Llywelyn ap Gruffydd
As early as the 1180s, Henry II was being advised how to defeat the native Welsh by the Anglo-Norman-Welshman, Gerald of Wales, author of two great books on Welsh affairs. Gerald advised that in their mountain fastnesses, above all in Snowdonia, the Welsh were impregnable. As with the Vietnamese of the 1960s or the Afghans of the early twenty-first century, no amount of head-on confrontation would bring the Welsh to decisive engagement. Threatened by the shock and awe of an English expeditionary force, they would merely retreat to the hills, avoid pitched battle, emerging to raid and pillage once more when the threat had passed. What was needed, Gerald suggested, was a chain of castles and centres of Englishry running along the Welsh coastline, to contain Welsh access to their Irish sea-borne trade and to confine the rebellious Welsh to the uplands from which few resources for future rebellion could be obtained. The problem here was that the means for such an undertaking were lacking to Henry II’s successors. Both King John, after 1215, and Henry III, in the 1250s and 60s, had been forced to stand mutely by as the Welsh capitalized upon English political weakness to extend their authority, raiding the Welsh Marches and burning castles. The princes of Gwynedd – Llywelyn ap Iorweth (d.1240) and his grandson, Llywelyn ap Gruffydd (d.1282) – without any settled capital ‘city’ but ruling from the enclave of Garth Celyn overlooking the Menai straights, between Bangor and Conway, had exploited English political turmoil to obtain recognition of their special status as rulers over the native Welsh, entitled to the homage of the other Welsh princes and to a degree of legal autonomy from England and its kings.

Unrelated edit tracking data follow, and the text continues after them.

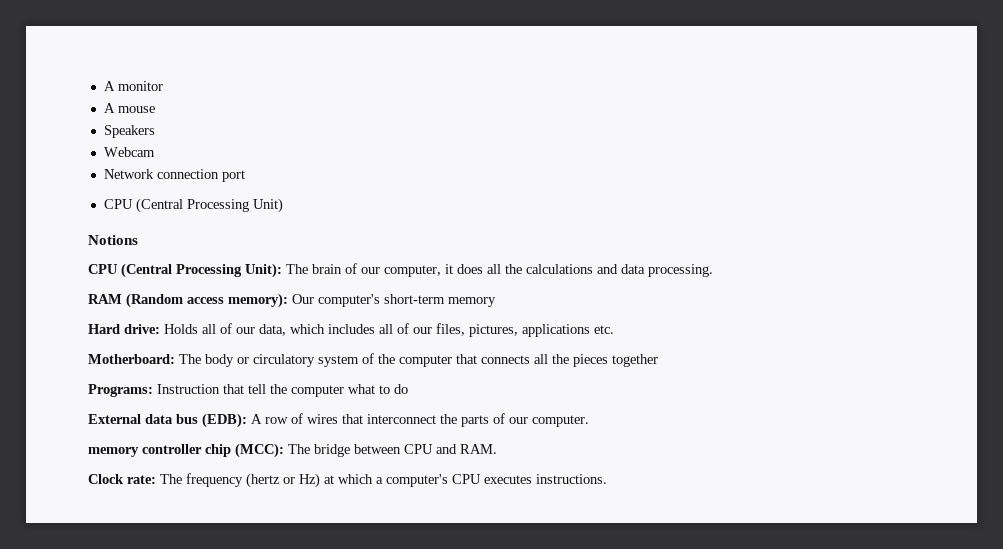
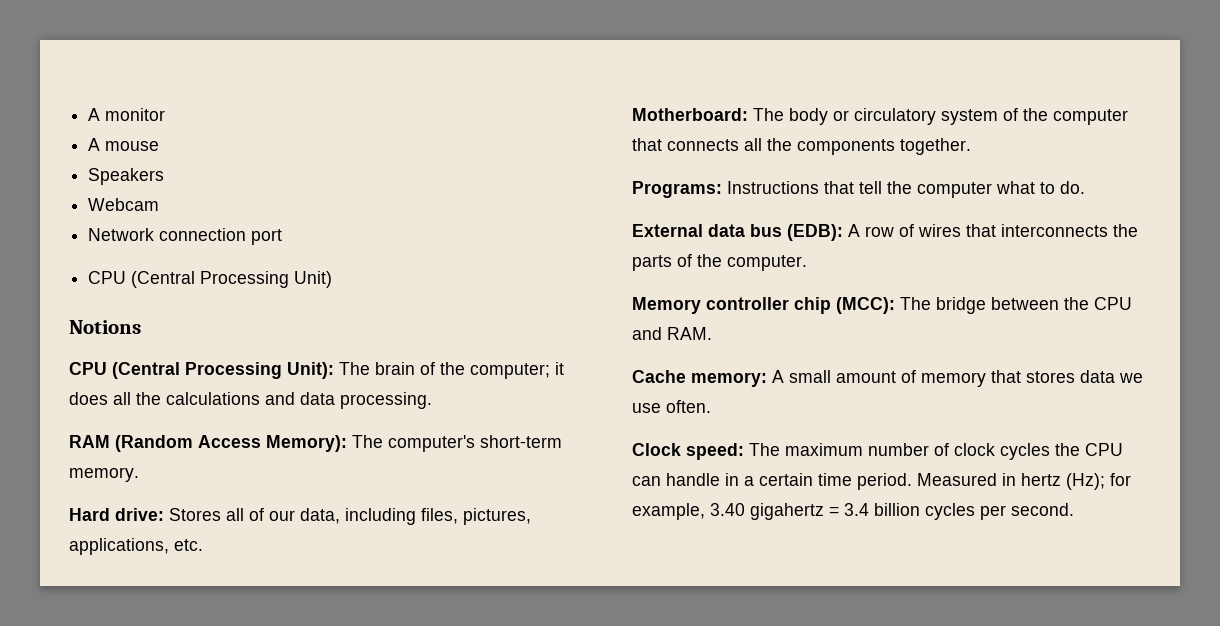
- CPU (Central Processing Unit): The brain of our computer, it does all the calculations and data processing.
+ CPU (Central Processing Unit): The brain of the computer; it does all the calculations and data processing.
- RAM (Random access memory): Our computer's short-term memory
+ RAM (Random Access Memory): The computer's short-term memory.
- Hard drive: Holds all of our data, which includes all of our files, pictures, applications etc.
+ Hard drive: Stores all of our data, including files, pictures, applications, etc.
- Motherboard: The body or circulatory system of the computer that connects all the pieces together
+ Motherboard: The body or circulatory system of the computer that connects all the components together.
- Programs: Instruction that tell the computer what to do
+ Programs: Instructions that tell the computer what to do.
- External data bus (EDB): A row of wires that interconnect the parts of our computer.
+ External data bus (EDB): A row of wires that interconnects the parts of the computer.
- memory controller chip (MCC): The bridge between CPU and RAM.
+ Memory controller chip (MCC): The bridge between the CPU and RAM.
- Clock rate: The frequency (hertz or Hz) at which a computer's CPU executes instructions.
+ Cache memory: A small amount of memory that stores data we use often.
+ Clock speed: The maximum number of clock cycles the CPU can handle in a certain time period. Measured in hertz (Hz); for example, 3.40 gigahertz = 3.4 billion cycles per second.

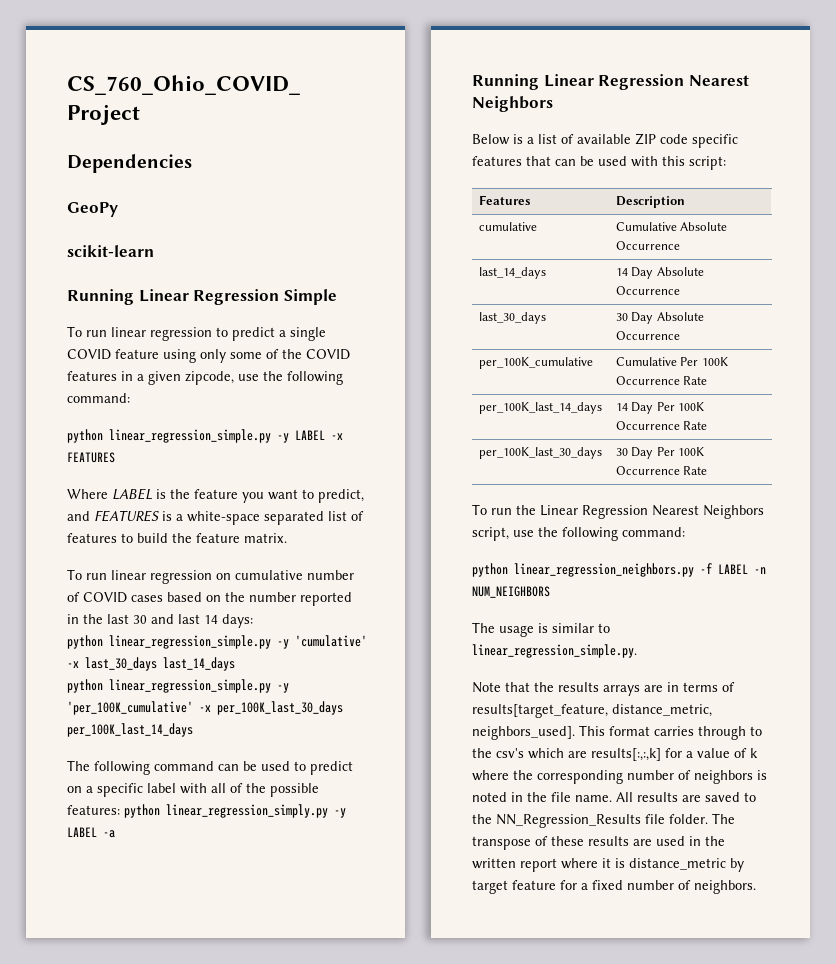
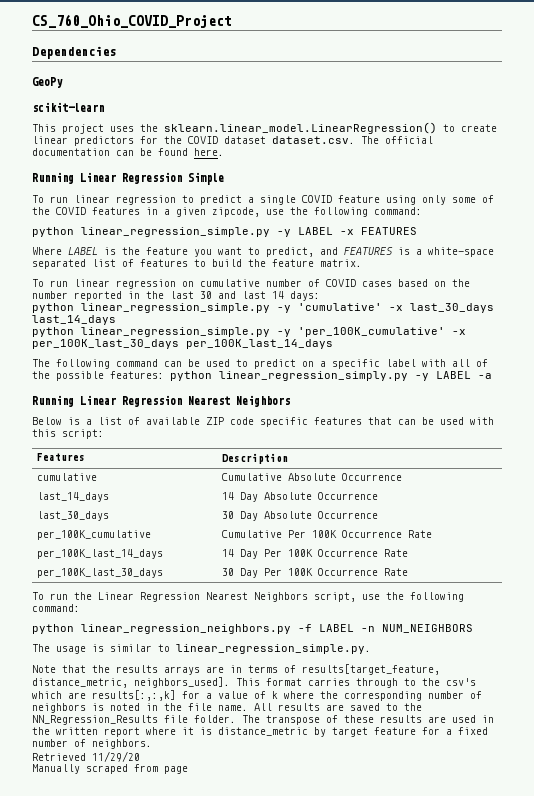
+ This project uses the sklearn.linear_model.LinearRegression() to create linear predictors for the COVID dataset dataset.csv. The official documentation can be found here.
+ Retrieved 11/29/20
+ Manually scraped from page

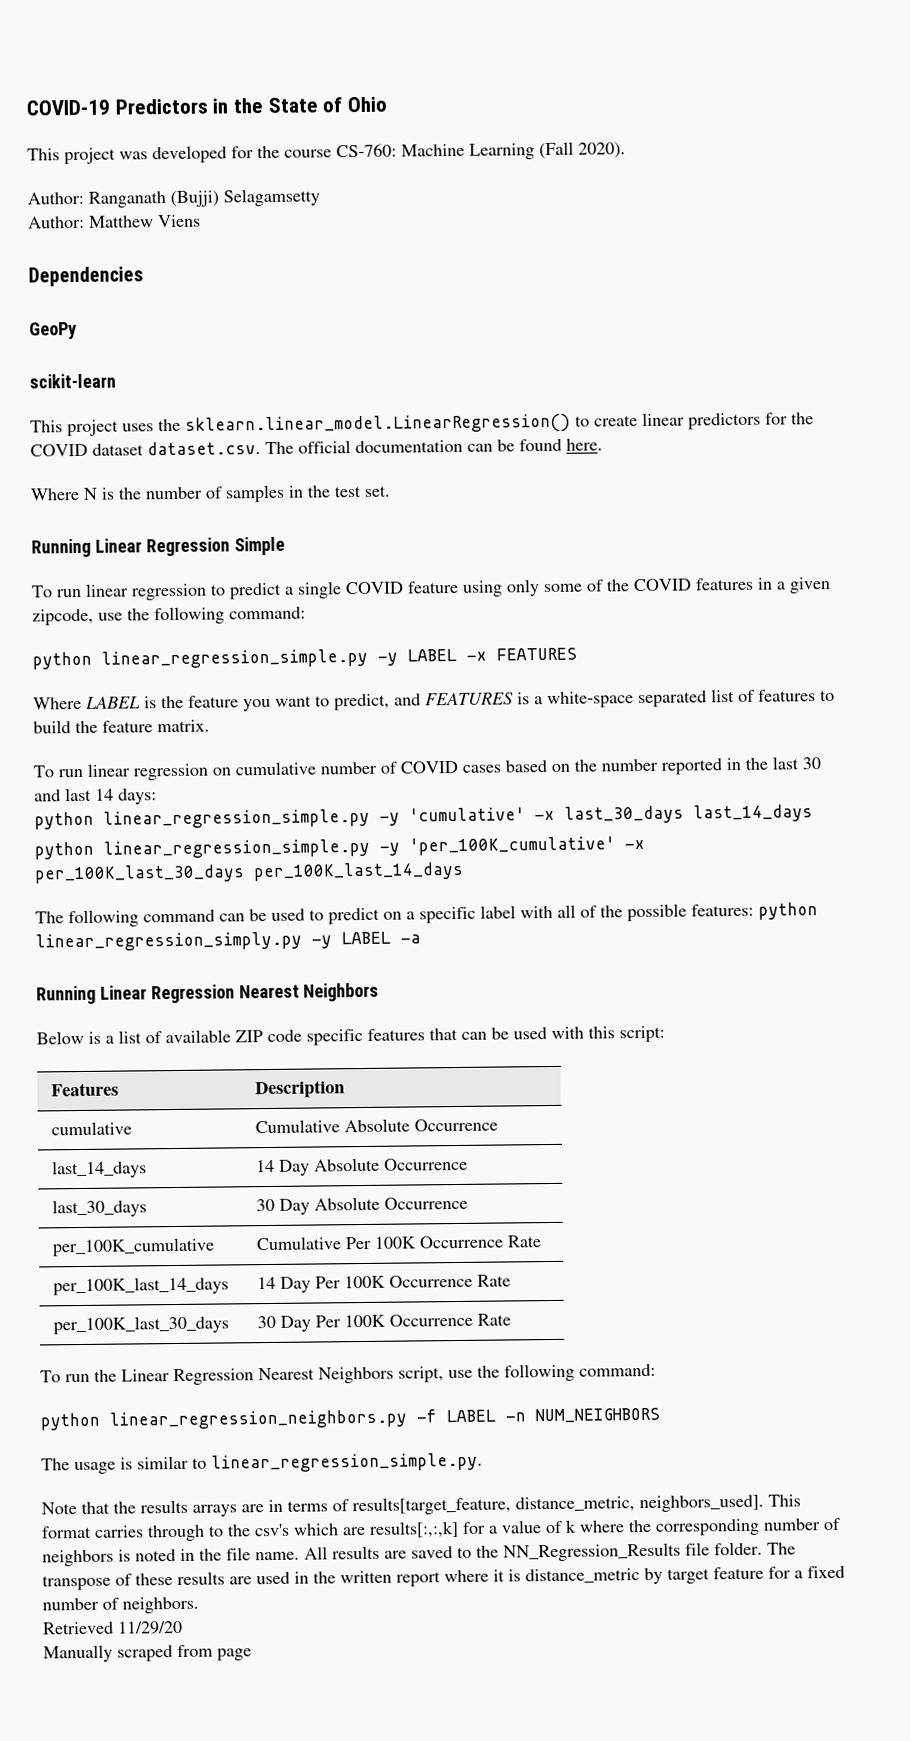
- CS_760_Ohio_COVID_Project
+ COVID-19 Predictors in the State of Ohio
+ This project was developed for the course CS-760: Machine Learning (Fall 2020).
+ Author: Ranganath (Bujji) Selagamsetty
+ Author: Matthew Viens
+ Where N is the number of samples in the test set.

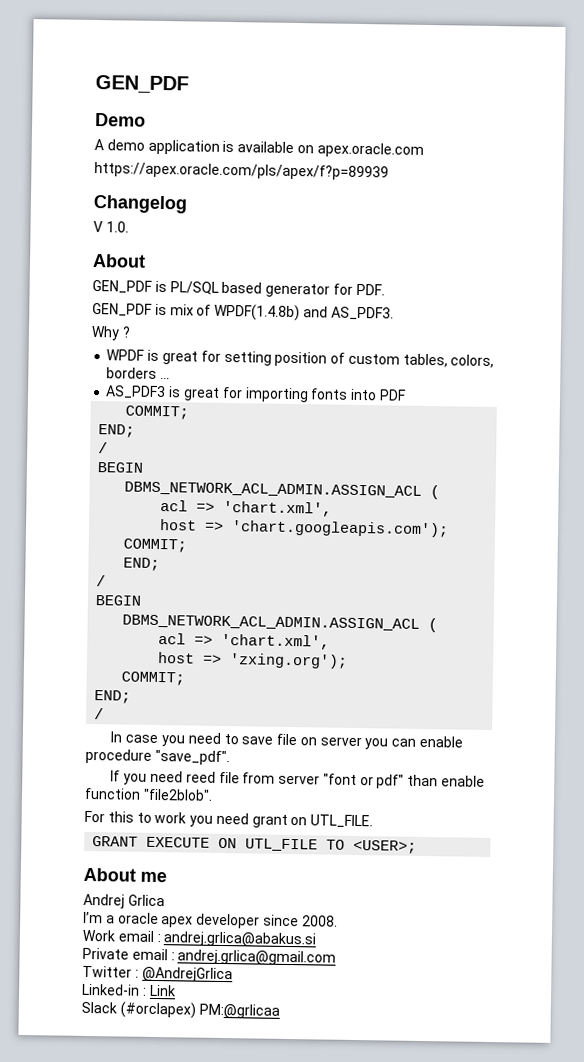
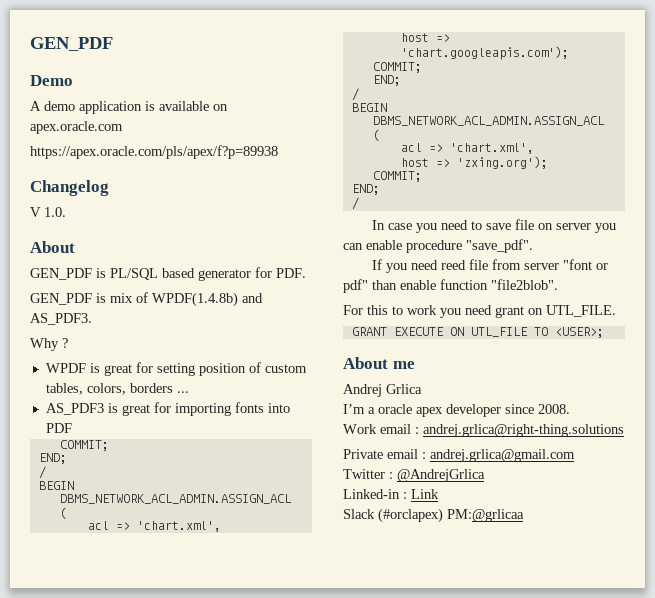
- https://apex.oracle.com/pls/apex/f?p=89939
+ https://apex.oracle.com/pls/apex/f?p=89938
- Work email : andrej.grlica@abakus.si
+ Work email : andrej.grlica@right-thing.solutions

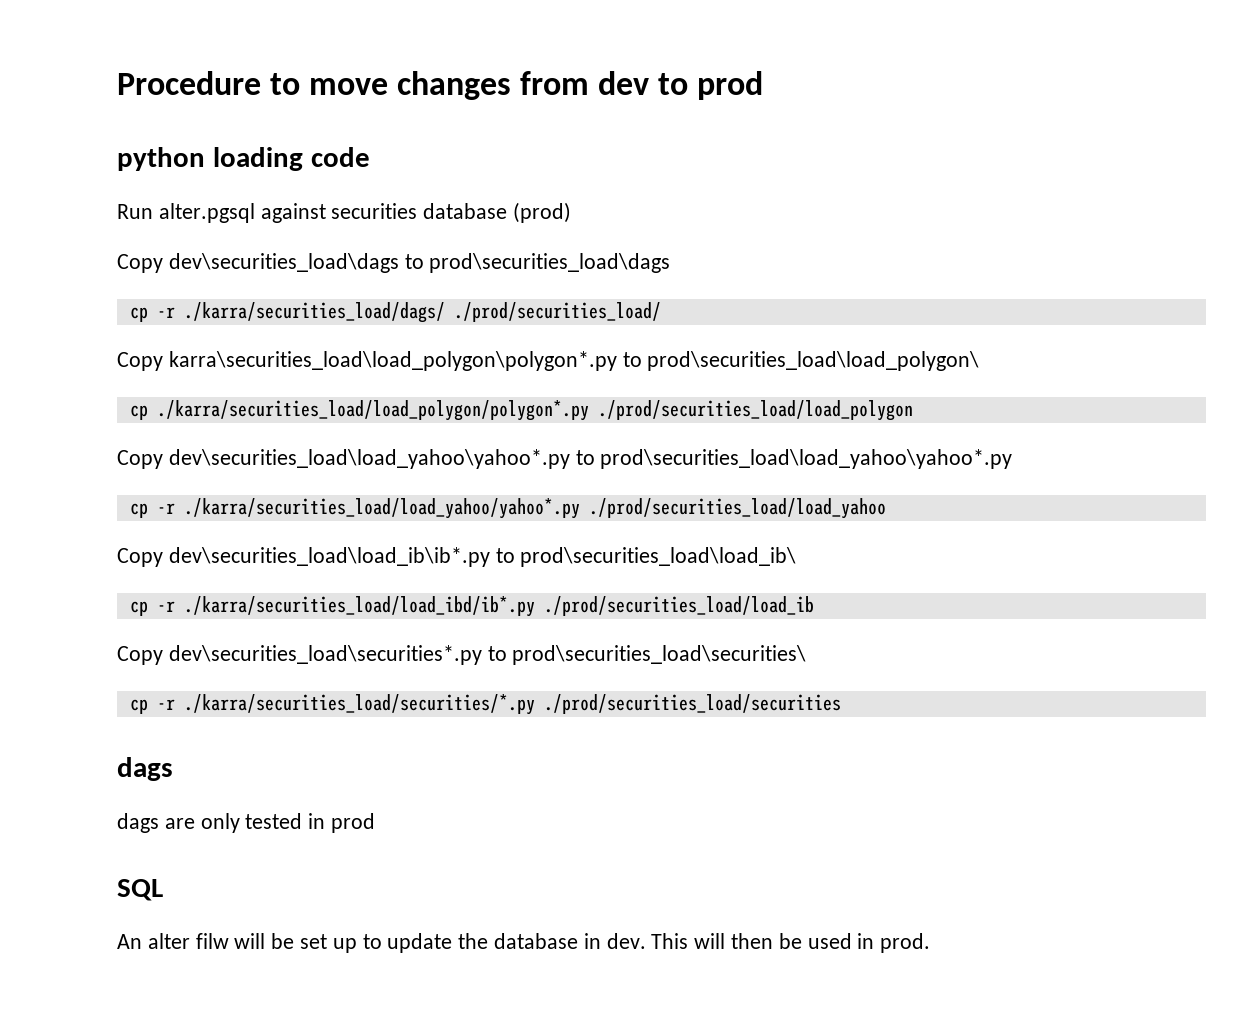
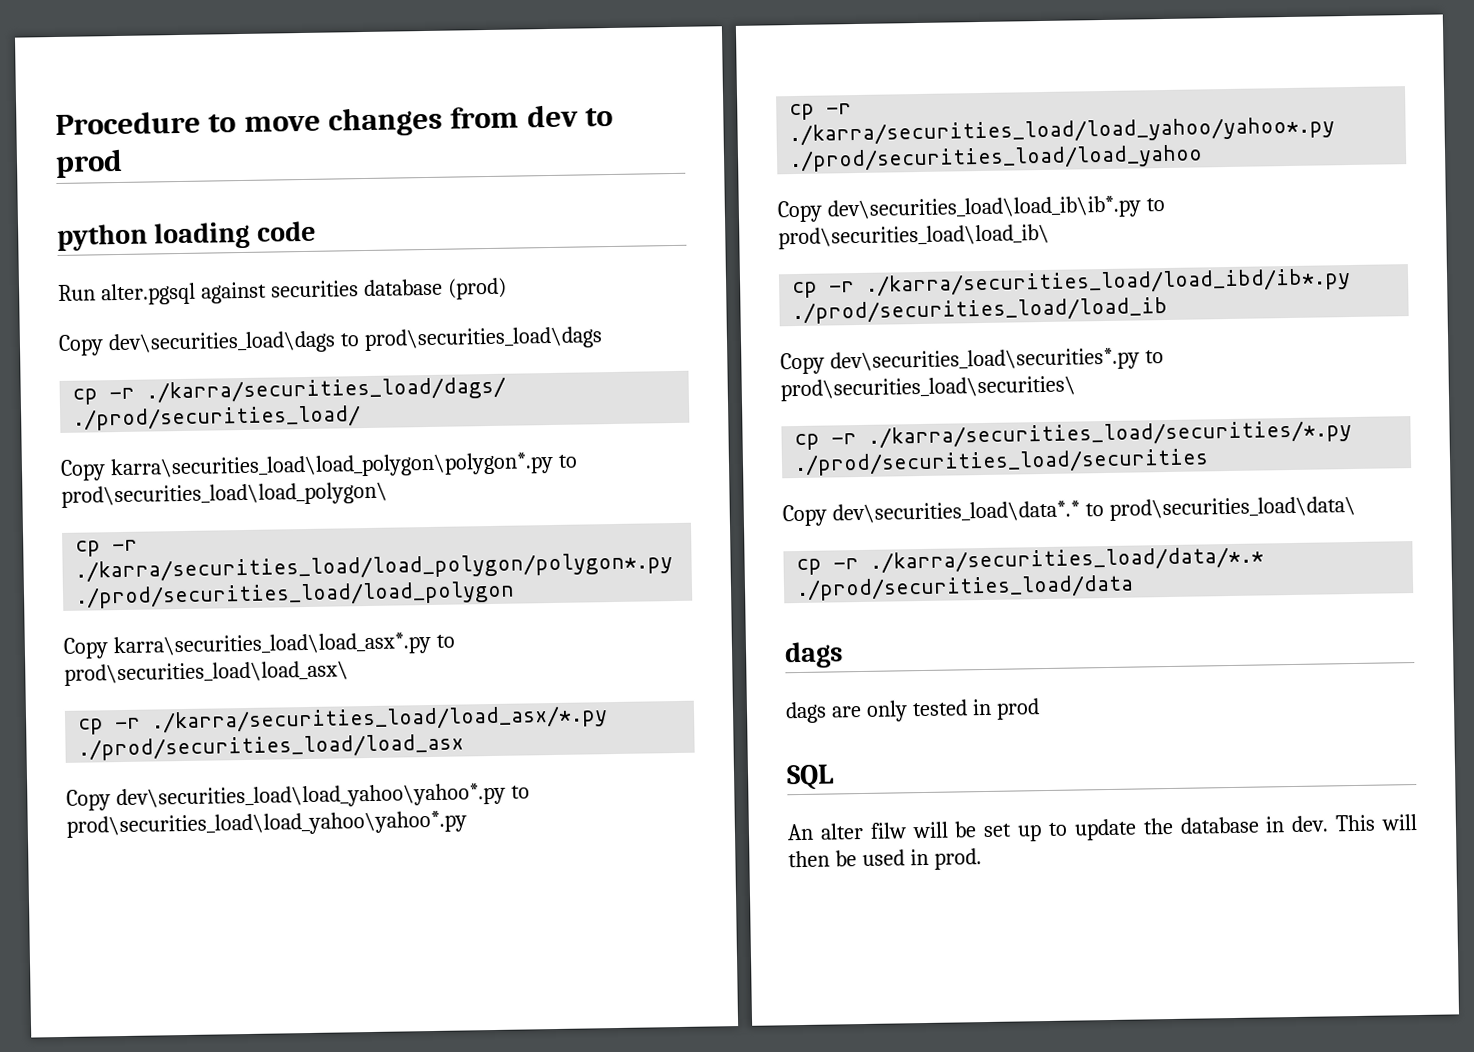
- cp ./karra/securities_load/load_polygon/polygon*.py ./prod/securities_load/load_polygon
+ cp -r ./karra/securities_load/load_polygon/polygon*.py ./prod/securities_load/load_polygon
+ Copy karra\securities_load\load_asx*.py to prod\securities_load\load_asx\
+ cp -r ./karra/securities_load/load_asx/*.py ./prod/securities_load/load_asx
+ Copy dev\securities_load\data*.* to prod\securities_load\data\
+ cp -r ./karra/securities_load/data/*.* ./prod/securities_load/data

It was this situation which Edward I now sought to reverse. In the summer of 1277, an English army, more than 15,000 strong, advanced from Chester along the north Welsh coast. Ships transported further troops to Anglesey to harvest the grain and hence deprive Llywelyn ap Gruffydd of the means with which to wage further war. The outcome was a negotiated settlement in which Llywelyn abandoned various gains he had made in the 1260s and was forced to promise a war indemnity of £50,000, a figure which in itself suggests a booming Welsh economy, based upon Irish sea-born trade. At this rate, Edward’s wars could be made almost to pay for themselves.
Open hostilities with the Welsh erupted again in 1282, when Llywelyn’s disgruntled younger brother, Dafydd, believing himself to have been insufficiently rewarded for his part in Edward’s success of 1277, broke with the English and on Palm Sunday attacked Hawarden Castle in Flintshire (future residence of a very different sort of English statesman and a far more assiduous observer of the Sabbath, W.E. Gladstone). Once again, a concerted land and sea force, including levies from Edward’s dominions in Gascony, and the construction of a great pontoon bridge between Anglesey and the mainland, forced the Welsh into surrender. This time, however, Llywelyn himself was lured into an ambush at Irfon Bridge, near Builth Wells, and killed. Dafydd’s resistance continued for a further six months until he too was betrayed, handed over to the English and, at Shrewsbury in September 1283, hanged, disembowelled for his breach of the Sabbath at Hawarden and his body then cut into quarters to mark his treason. The heads of both Llywelyn and Dafydd were exhibited on spikes outside the Tower of London. Llywelyn and Dafydd’s children were imprisoned and, in the case of the daughters, forced into English nunneries where the last of them died half a century later.
In less than a year, the last effectively independent Welsh princes had been removed from the scene. Only fifteen years separated the official ‘English’ recognition of Wales as an independent principality in 1267 and the brutal suppression of that independence in 1282. So feeble was the image of these Welsh princes conveyed to posterity that, in the 1890s, when it was proposed to raise a monument to Llywelyn at Irfon Bridge, so little money was subscribed in Wales that a neighbouring English squire, an Eton-educated disciple of Sigmund Freud, was obliged to step in to supply the funds.
The extinction of Llywelyn’s family did not in itself bring an end to Welsh resistance. Despite (or rather, precisely because of) the building of that chain of castles which Gerald of Wales had proposed, stretching from Harlech to Conway and from Caernarvon to Beaumaris in Anglesey, despite the wholesale importation of English settlers to a series of new towns, at Flint, Rhuddlan and elsewhere, and despite the division of Wales itself, including Snowdonia, into a series of administrative units modelled on the English shires where major felonies were now to be tried according to English rather than native Welsh law, the Welsh themselves rose in rebellion in 1287 and even more seriously in 1294. This second uprising required the efforts of nearly 30,000 men and subsidies of more than £50,000 to suppress.